'We will deal with it': Manitoba vaccine task force looks at issues with missing vaccination records
Johanu Botha, the Operations Planning and Logistics Lead for Manitoba's Vaccine Implementation Task Force, speaks with media on June 25, 2021.
WINNIPEG -- Some Manitobans continue to face issues when trying to get a hold of their immunization cards – a problem the province's vaccine task force says it is working to clean up.
As CTV News previously reported, some Manitobans are running into issues while applying to get their immunization cards, as they are told their records of immunization are not in the system.
Since reporting the issues, multiple other Manitobans have reached out to CTV News, sharing similar concerns with vaccination records not showing up in the system.
When asked about the issues on Thursday, Premier Brian Pallister said 97 per cent of the records submitted for immunization cards are okay. However he said there is three per cent that have problems.
"Whether it's errors, inaccurate information of some kind, or missing data in the application," Pallister said.
"Remember this is a brand new process that they're doing here for over a million people."
Johanu Botha, the Operations Planning and Logistics Lead for Manitoba's Vaccine Implementation Task Force, said the task force is actively addressing the issues.
"I wouldn't call this a widespread phenomenon. We are administering thousands of doses every single day, we're entering thousands of data – often detailed individual data – into the system and 97 per cent plus of that data is without an issue," Botha said.

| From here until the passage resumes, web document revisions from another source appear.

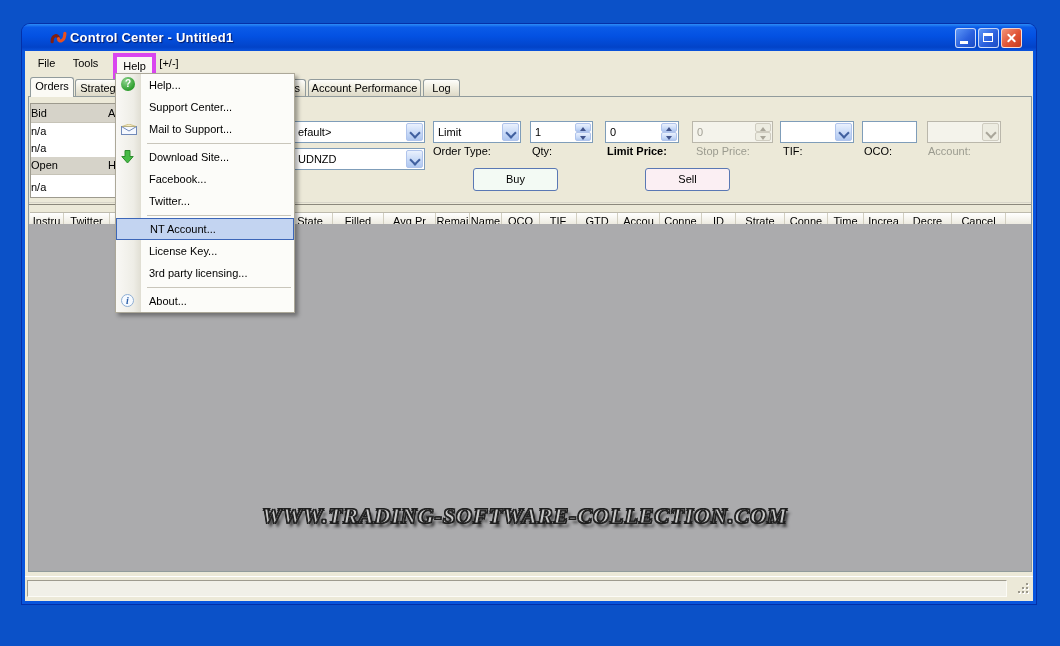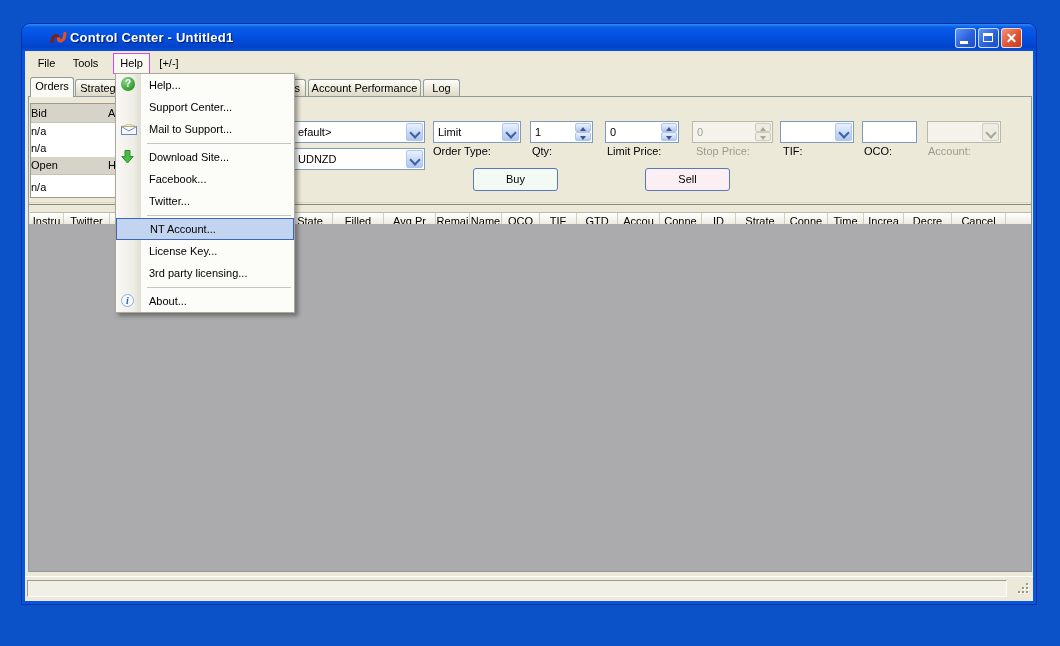"Help" .mitem.open { border: 1px solid #d946ef -> 4px solid #d946ef }
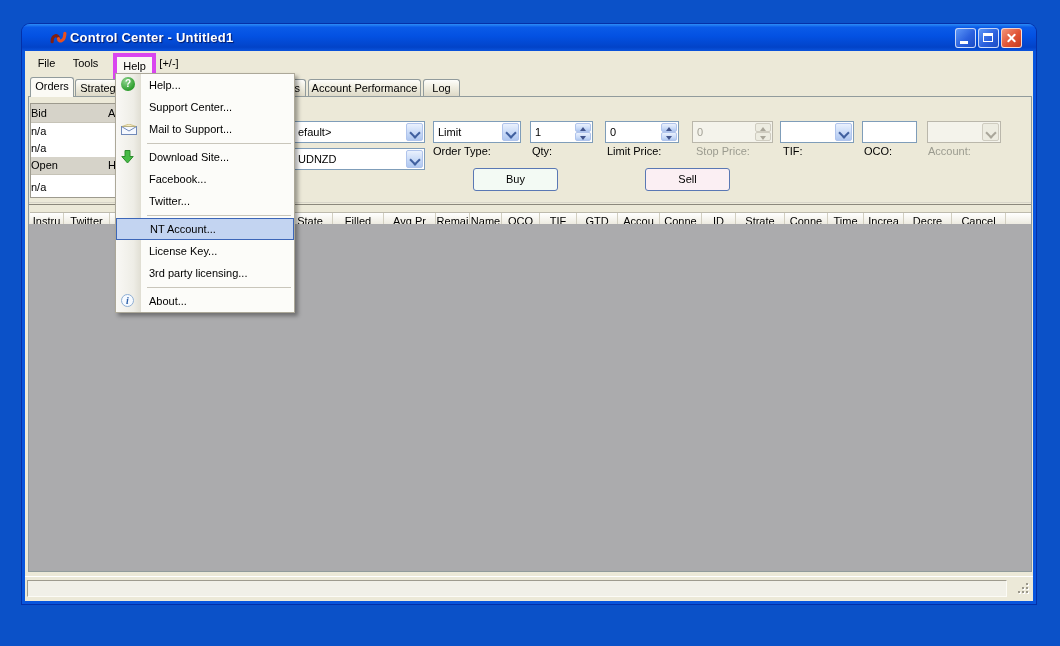"Limit Price:" div.flabel { font-weight: none -> bold }
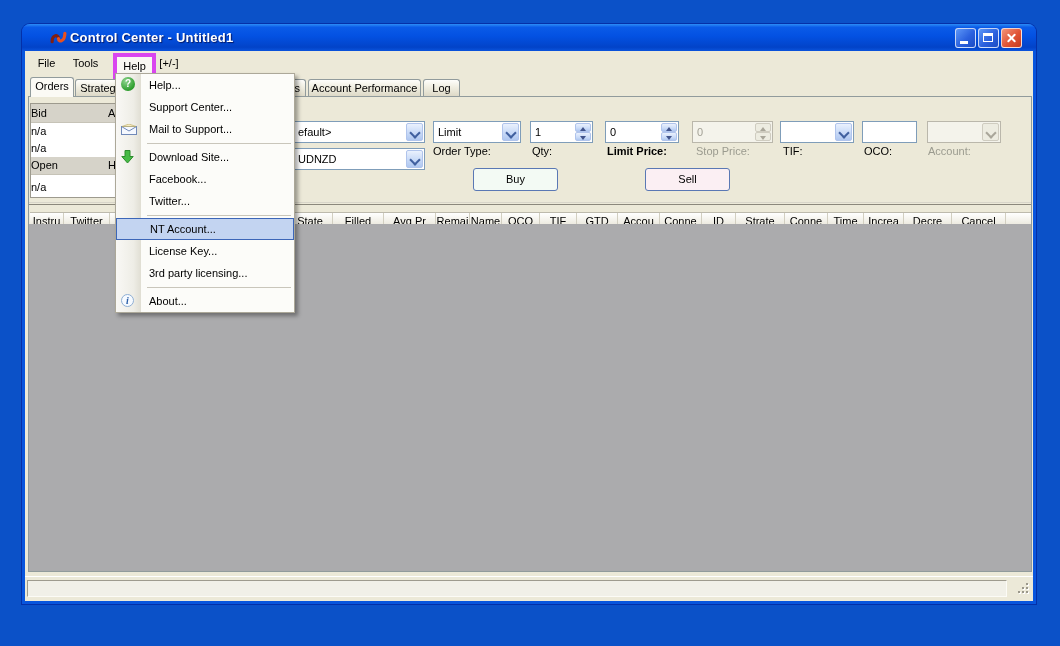"WWW.TRADING-SOFTWARE-COLLECTION.COM" div.watermark { html: none -> <div>WWW.TRADING-SOFTWARE-COLLECTION.COM</div> }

"It doesn't minimize the experience of the three per cent. We have to deal with it, we will deal with it, but it is by no means a systematic widespread problem."
To address the problem, Botha said the province is going to 'staff up' and create a team to look at the database and clean up the data.
Botha said the reason for much of the issues is due to out-of-province or remote rural vaccinations. He said there are other "anomalies" such as people not having a public health information number.
Botha said there are only a small number of cases where the data was entered into the system incorrectly.
"By all accounts, everyone's data is in the system. It is a matter of cleaning it up," Botha said. "We were working at it, we anticipate a solution shortly."
Botha said once the task force has more information, it will update the public on the situation.